Li, Yaxuan, Huang, Yewei, Gaudel, Bijay, Jafarnejadsani, Hamidreza, Englot, Brendan

arXiv.org Artificial Intelligence 

-- We present a novel multi-altitude camera pose estimation system, addressing the challenges of robust and accurate localization across varied altitudes when only considering sparse image input. The system effectively handles diverse environmental conditions and viewpoint variations by integrating the cross-view transformer, deep features, and structure-from-motion into a unified framework. T o benchmark our method and foster further research, we introduce two newly collected datasets specifically tailored for multi-altitude camera pose estimation; datasets of this nature remain rare in the current literature. The proposed framework has been validated through extensive comparative analyses on these datasets, demonstrating that our system achieves superior performance in both accuracy and robustness for multi-altitude sparse pose estimation tasks compared to existing solutions, making it well suited for real-world robotic applications such as aerial navigation, search and rescue, and automated inspection.
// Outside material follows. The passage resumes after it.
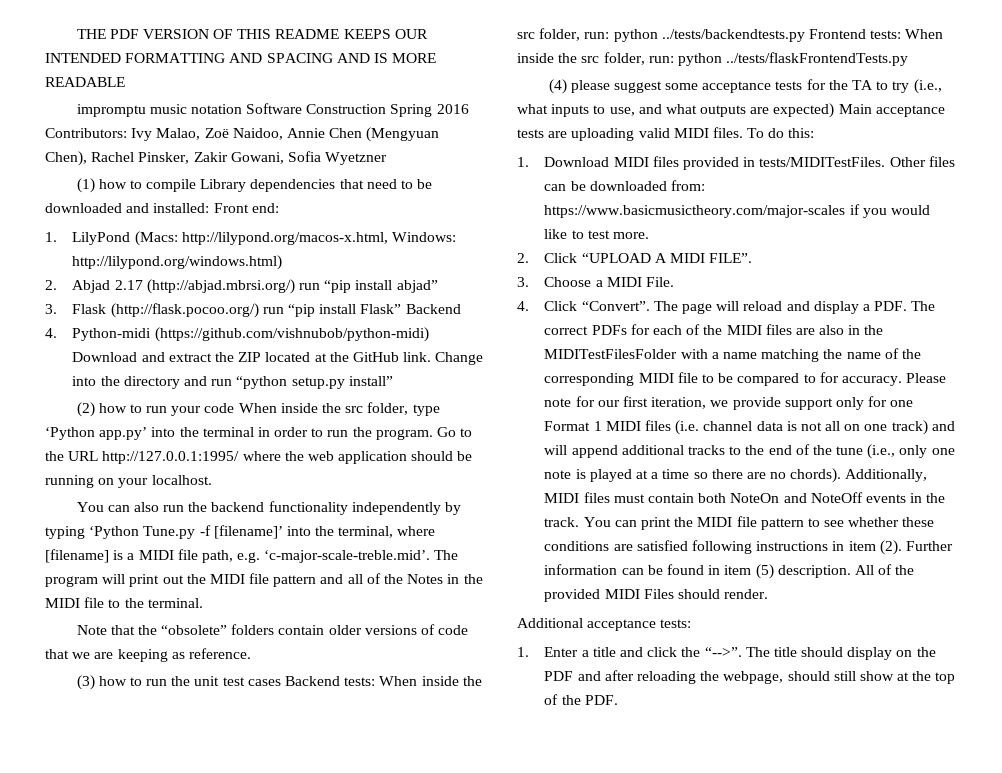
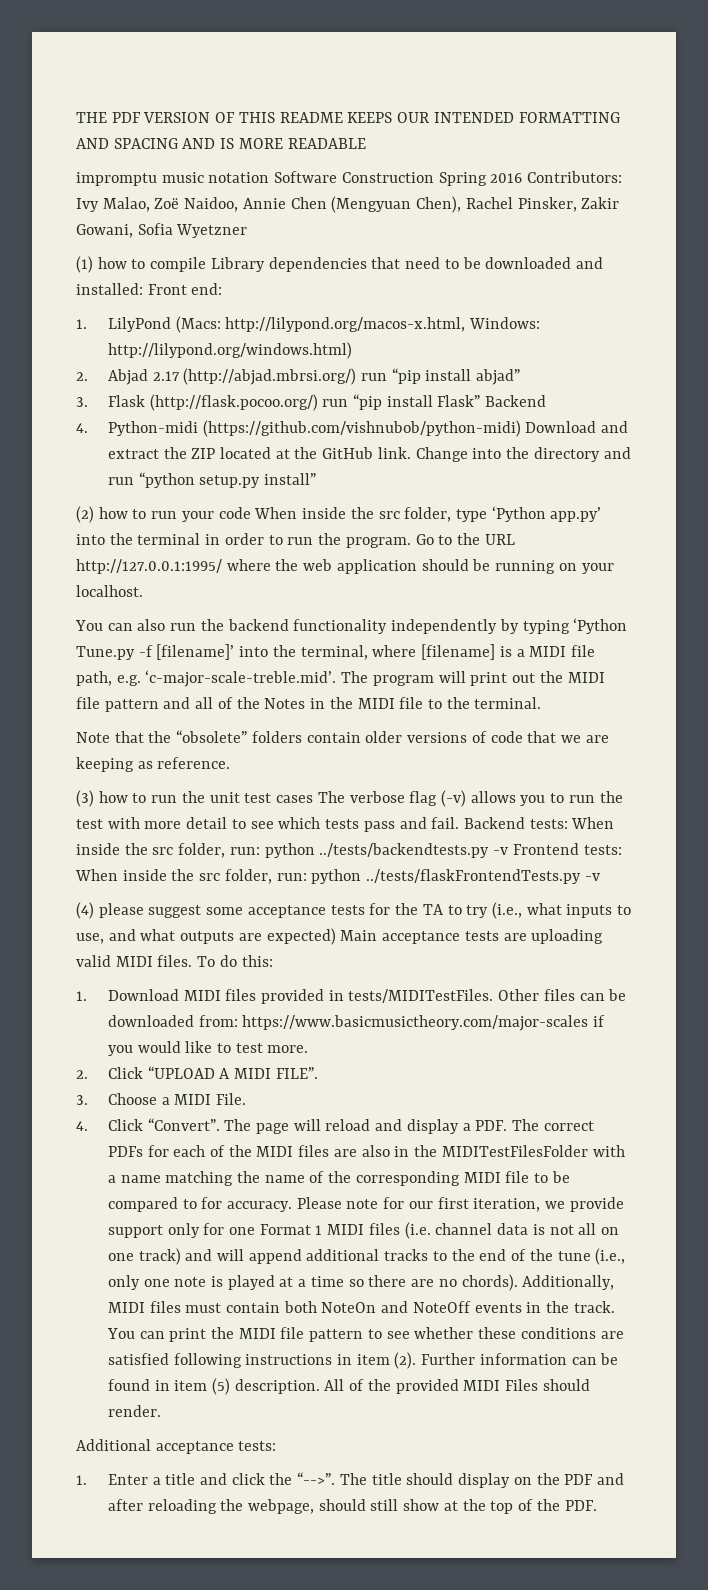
- (3) how to run the unit test cases Backend tests: When inside the src folder, run: python ../tests/backendtests.py Frontend tests: When inside the src folder, run: python ../tests/flaskFrontendTests.py
+ (3) how to run the unit test cases The verbose flag (-v) allows you to run the test with more detail to see which tests pass and fail. Backend tests: When inside the src folder, run: python ../tests/backendtests.py -v Frontend tests: When inside the src folder, run: python ../tests/flaskFrontendTests.py -v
I. INTRODUCTION Structure-from-motion (SfM) [1], [2], [3] has been receiving extensive attention in the field of computer vision and robotics; it is pivotal in various real-world applications, including autonomous navigation [4], rapid mapping after natural disasters for situational awareness, detailed preservation of historical landmarks [5], and immersive virtual reality (VR) experiences. As research progresses, it provides a cornerstone in achieving pose estimation and reconstruction, standing out as a particularly effective technique, specifically when input is limited to sparse images. While conventional SfM approaches deliver impressive results under conditions of abundant image overlap, they often struggle with sparse input captured at vastly different altitudes. In these scenarios, the drastic viewpoint differences limit shared visual features, making it difficult to establish reliable correspondences.